WHAT YOU WILL DO: Look through the data below. Collect every line where the word "Click" occurs.

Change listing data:
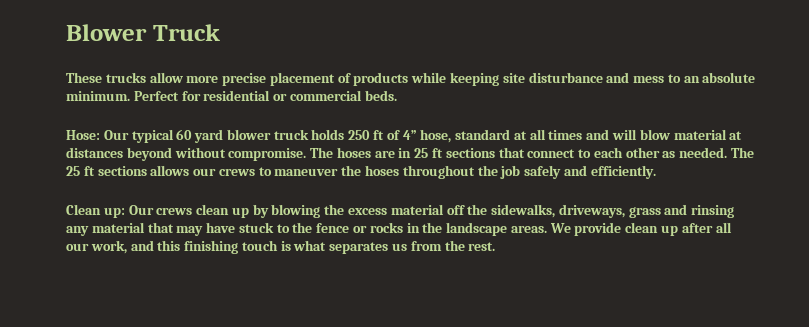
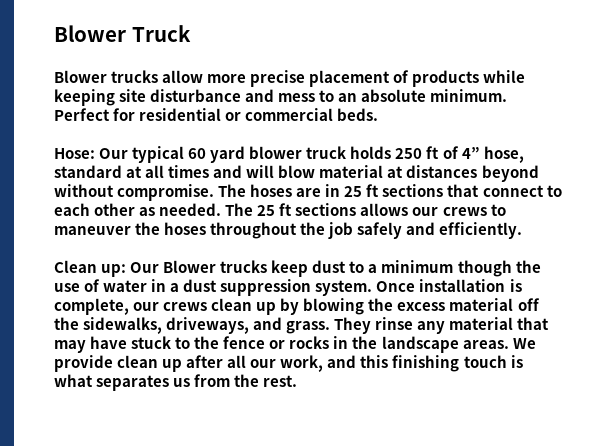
[66,72,102,83] These -> [54,70,107,83] Blower
(154, 210) none -> [163,260,541,277] [54,279,522,296] [54,298,160,315] Blower trucks keep dust to a minimum though the use of water in a dust suppression system. Once installation is complete, our
[628,204,735,218] grass and rinsing -> [253,317,414,334] and grass. They rinse

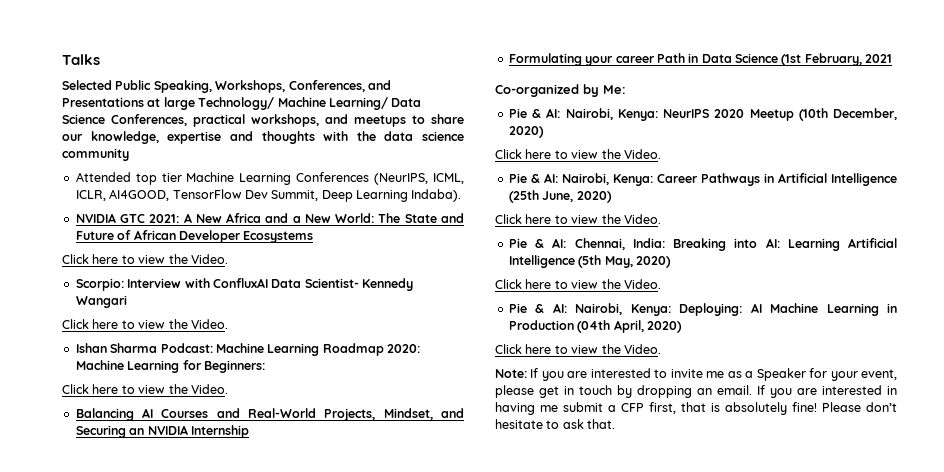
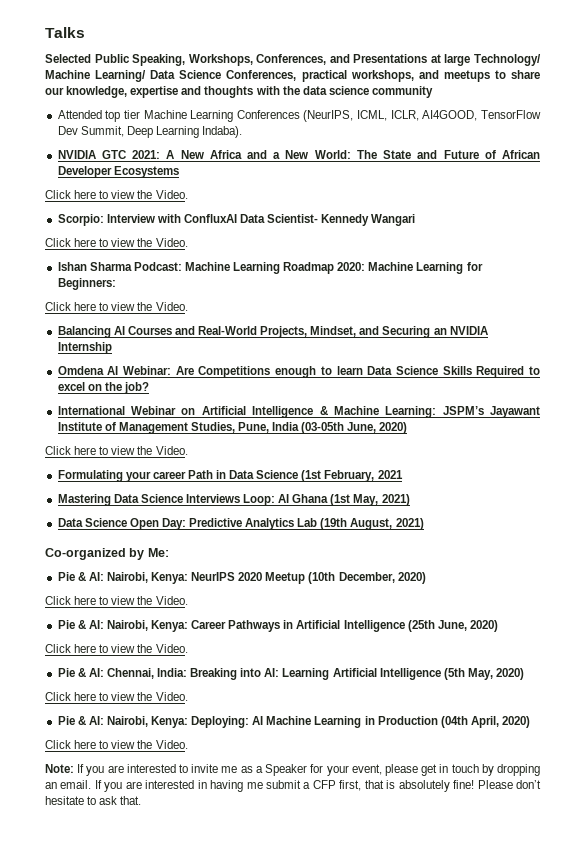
(249, 431) none -> [57,366,540,378] [57,382,149,394] [57,406,540,418] [57,422,408,434] [45,446,188,455] // Omdena AI Webinar: Are Competitions enough to learn Data Science Skills Required to excel on the job? // International Webinar on Artificial Intelligence & Machine Learning: JSPM’s Jayawant Institute of Management Studies, Pune, India (03-05th June, 2020) // Click here to view the Video.
(893, 58) none -> [57,494,410,506] [57,518,424,530] // Mastering Data Science Interviews Loop: AI Ghana (1st May, 2021) // Data Science Open Day: Predictive Analytics Lab (19th August, 2021)

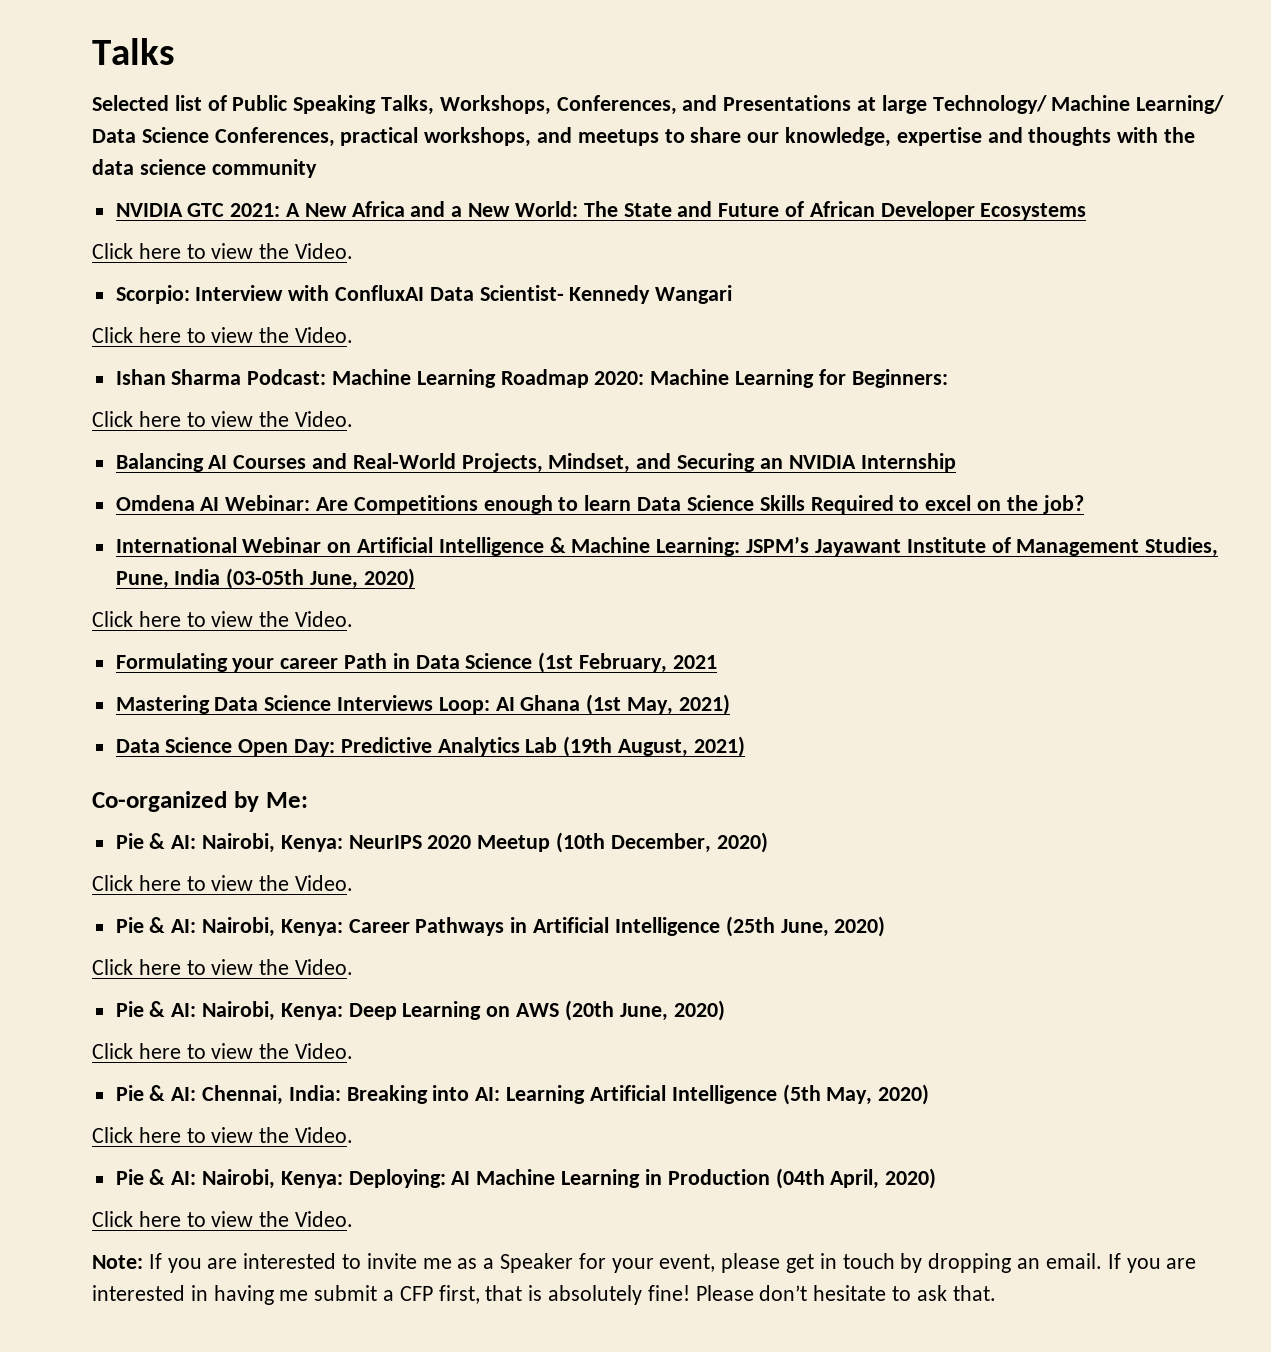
[94,54,186,66] Public Speaking, -> [174,95,435,115] list of Public Speaking Talks,
[57,110,541,122] [57,126,243,138] // Attended top tier Machine Learning Conferences (NeurIPS, ICML, ICLR, AI4GOOD, TensorFlow Dev Summit, Deep Learning Indaba). -> (317, 168) none
(188, 648) none -> [115,1000,725,1021] [92,1043,354,1059] // Pie & AI: Nairobi, Kenya: Deep Learning on AWS (20th June, 2020) // Click here to view the Video.

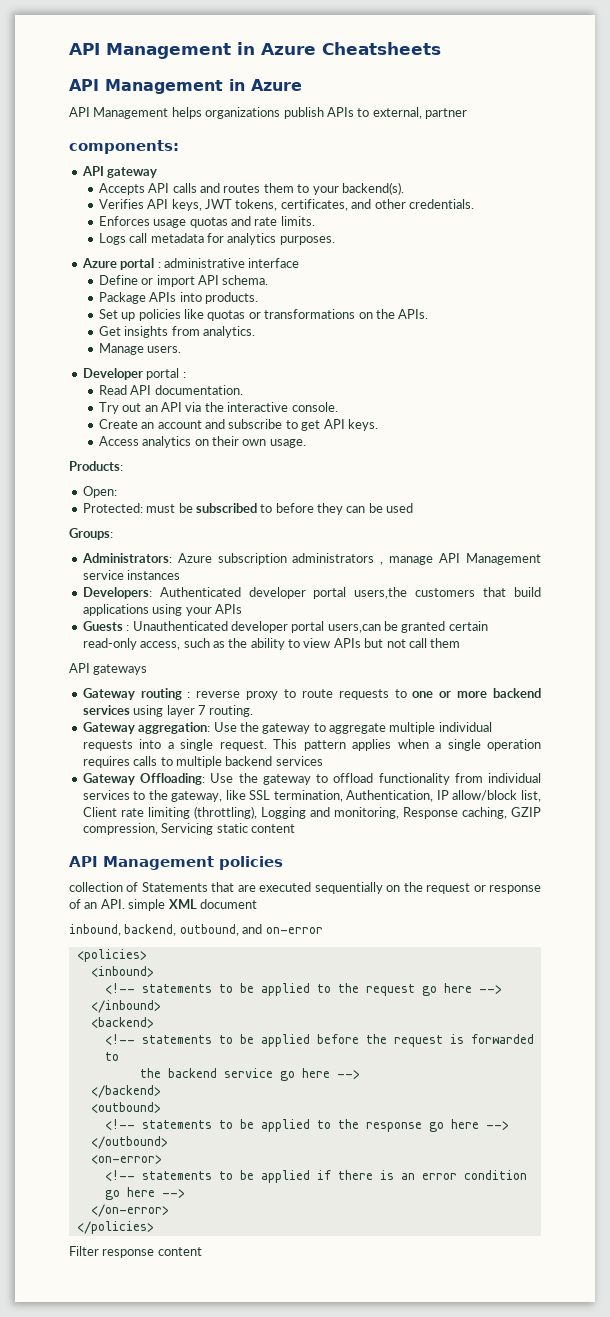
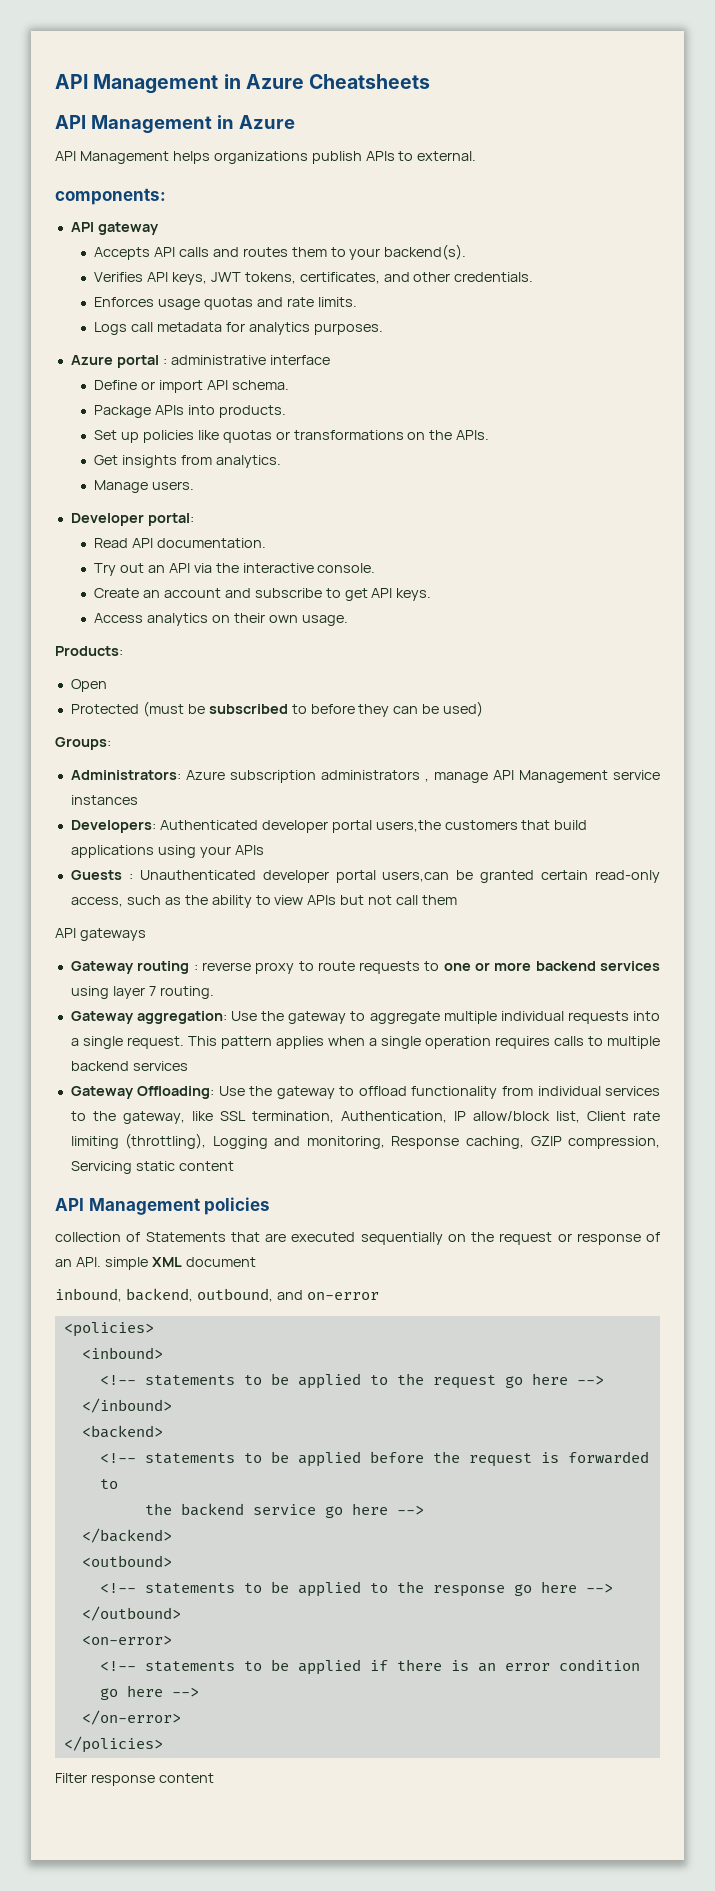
[372,107,467,119] external, partner -> [417,151,477,161] external.
[146,368,186,380] portal : -> [147,513,194,526] portal:
[82,486,117,498] [82,503,176,513] Open: // Protected: must -> [70,679,107,692] [70,701,184,717] Open // Protected (must
[386,503,414,513] used -> [443,701,484,717] used)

SOLUTION FOR THIS EXERCISE:
(249, 431) none -> [57,366,540,378] [57,382,149,394] [57,406,540,418] [57,422,408,434] [45,446,188,455] // Omdena AI Webinar: Are Competitions enough to learn Data Science Skills Required to excel on the job? // International Webinar on Artificial Intelligence & Machine Learning: JSPM’s Jayawant Institute of Management Studies, Pune, India (03-05th June, 2020) // Click here to view the Video.
(188, 648) none -> [115,1000,725,1021] [92,1043,354,1059] // Pie & AI: Nairobi, Kenya: Deep Learning on AWS (20th June, 2020) // Click here to view the Video.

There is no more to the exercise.